Every line of the listing that holds the word "request" should be returned.

(ENTRIES SHOWN Opens)

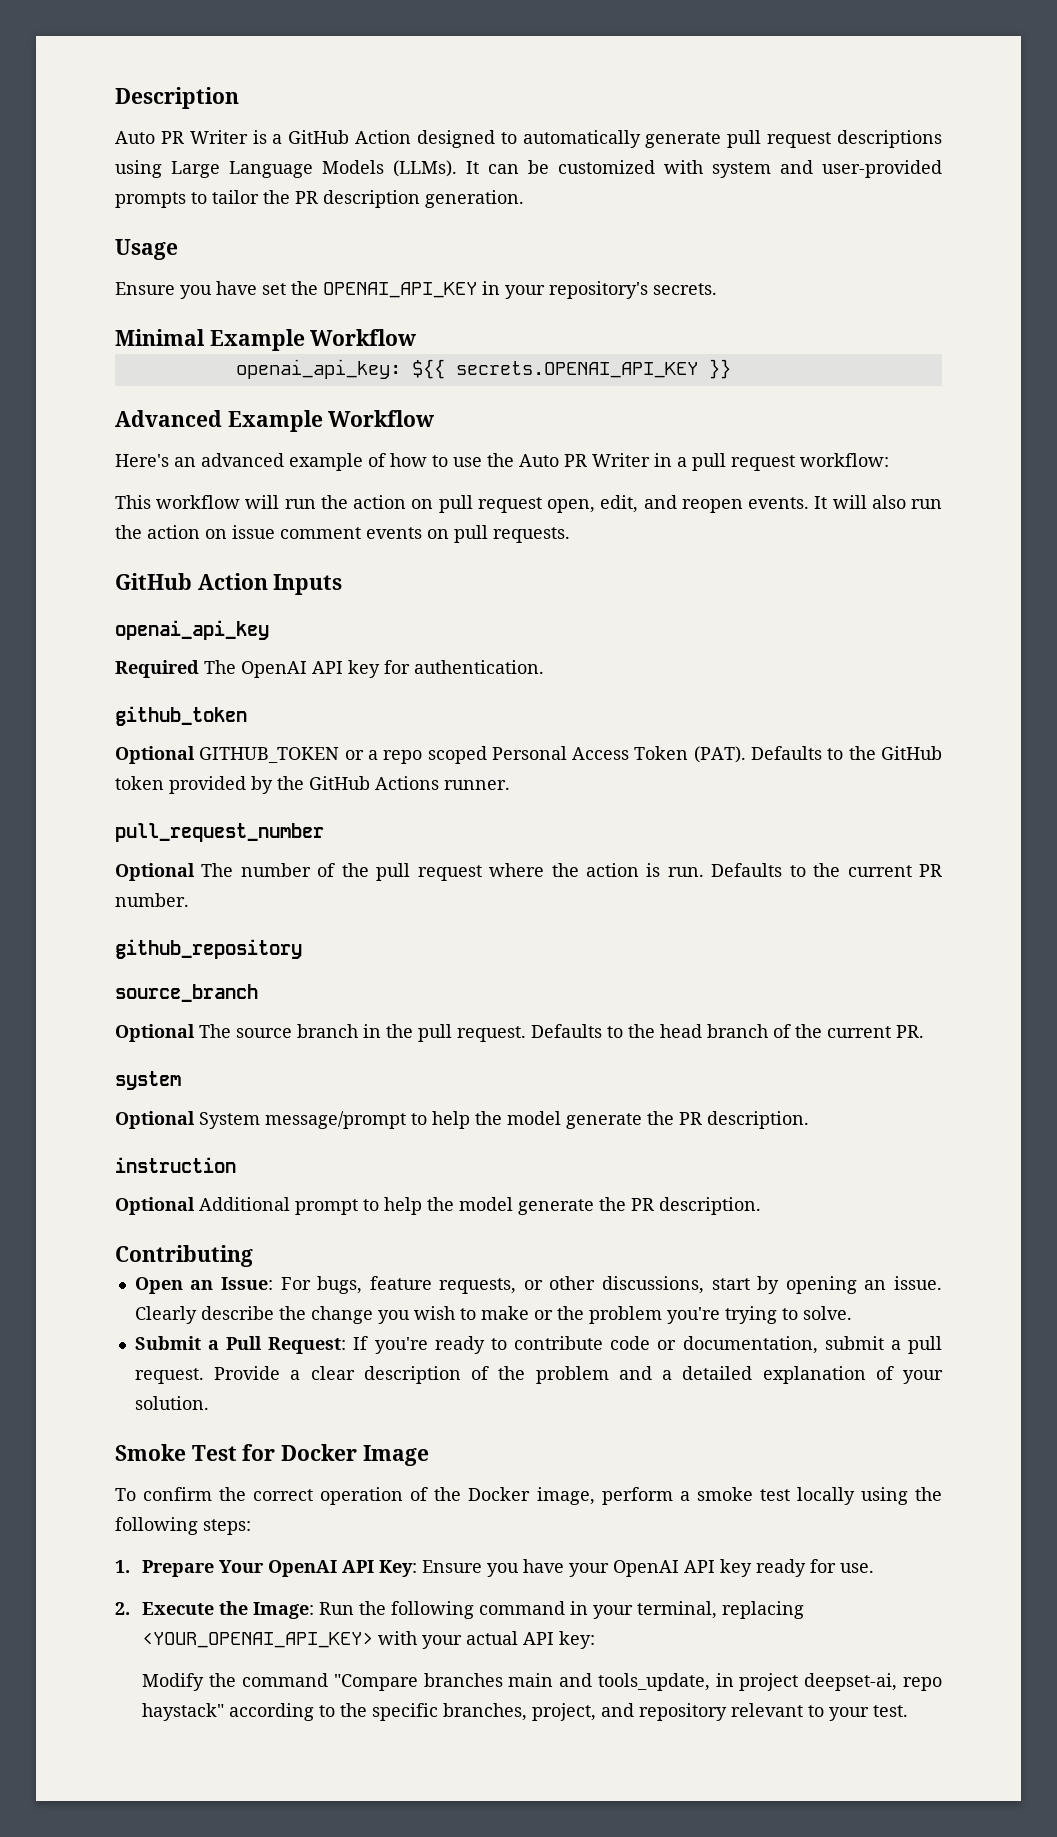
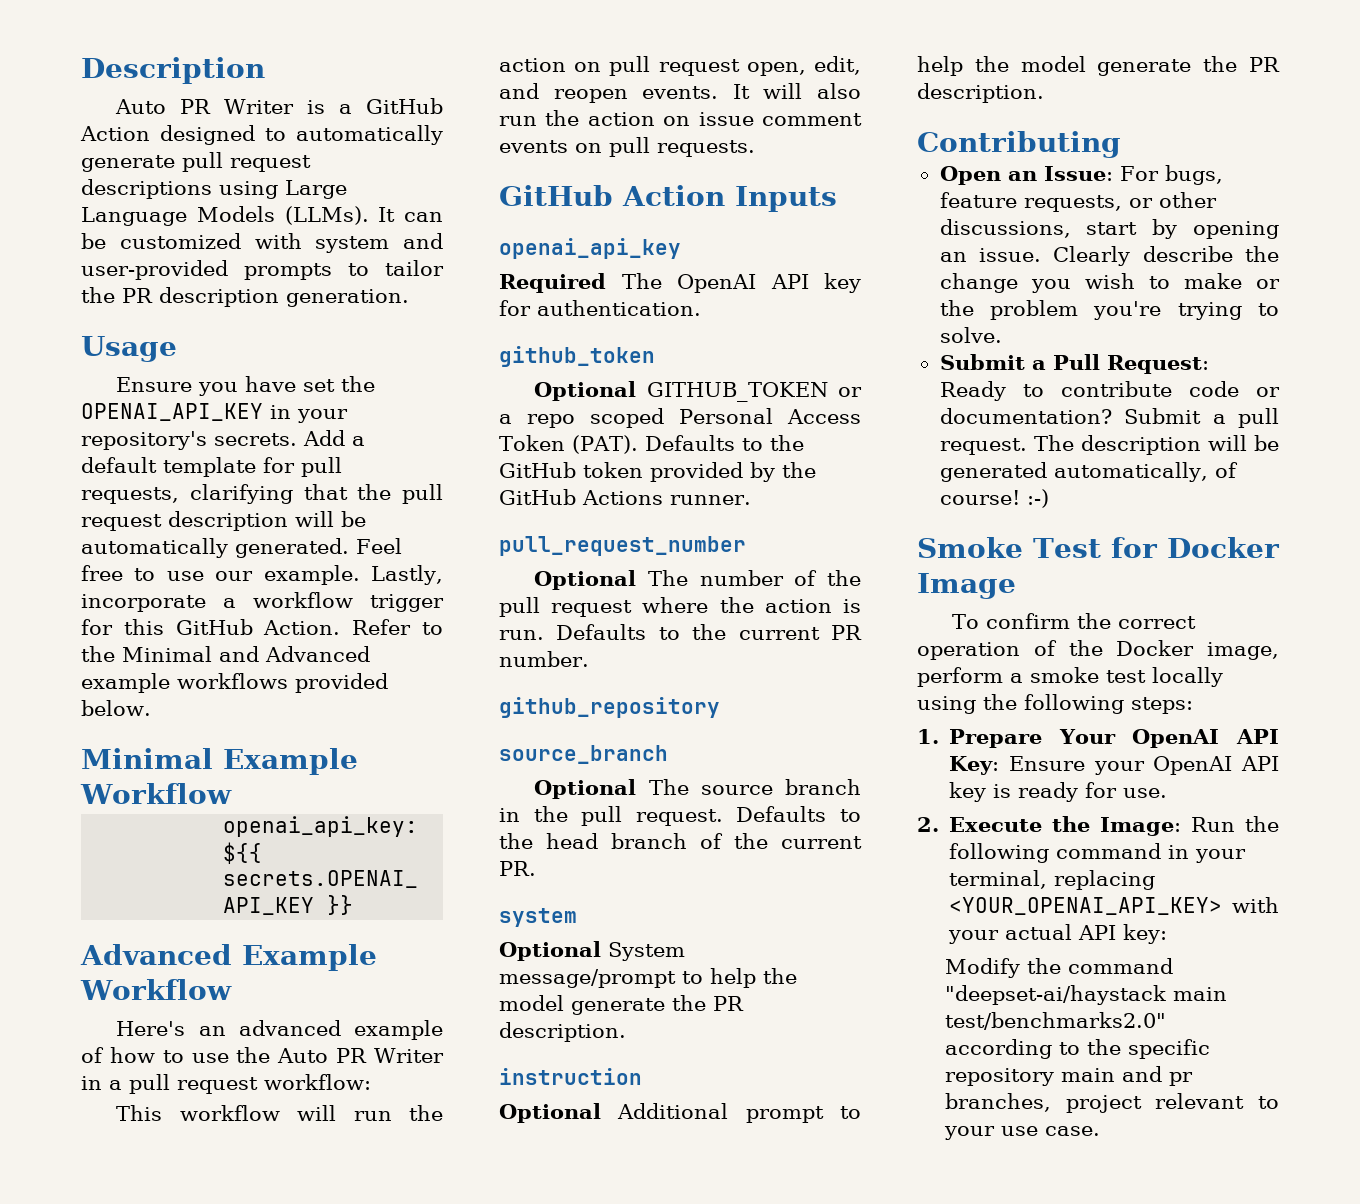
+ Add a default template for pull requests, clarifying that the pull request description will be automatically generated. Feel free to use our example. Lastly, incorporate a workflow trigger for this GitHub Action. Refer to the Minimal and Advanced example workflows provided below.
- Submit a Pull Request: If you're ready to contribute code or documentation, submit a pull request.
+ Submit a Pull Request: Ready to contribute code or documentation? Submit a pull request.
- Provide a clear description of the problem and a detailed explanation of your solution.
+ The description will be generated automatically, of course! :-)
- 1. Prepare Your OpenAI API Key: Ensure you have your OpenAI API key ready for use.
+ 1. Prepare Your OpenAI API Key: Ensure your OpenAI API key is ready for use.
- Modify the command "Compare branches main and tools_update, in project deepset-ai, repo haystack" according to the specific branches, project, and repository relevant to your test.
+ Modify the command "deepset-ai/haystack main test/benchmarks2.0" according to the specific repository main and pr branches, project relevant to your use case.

(ENTRIES SHOWN Closes)

— ANSWER TO THE EXERCISE —
+ Add a default template for pull requests, clarifying that the pull request description will be automatically generated. Feel free to use our example. Lastly, incorporate a workflow trigger for this GitHub Action. Refer to the Minimal and Advanced example workflows provided below.
- Submit a Pull Request: If you're ready to contribute code or documentation, submit a pull request.
+ Submit a Pull Request: Ready to contribute code or documentation? Submit a pull request.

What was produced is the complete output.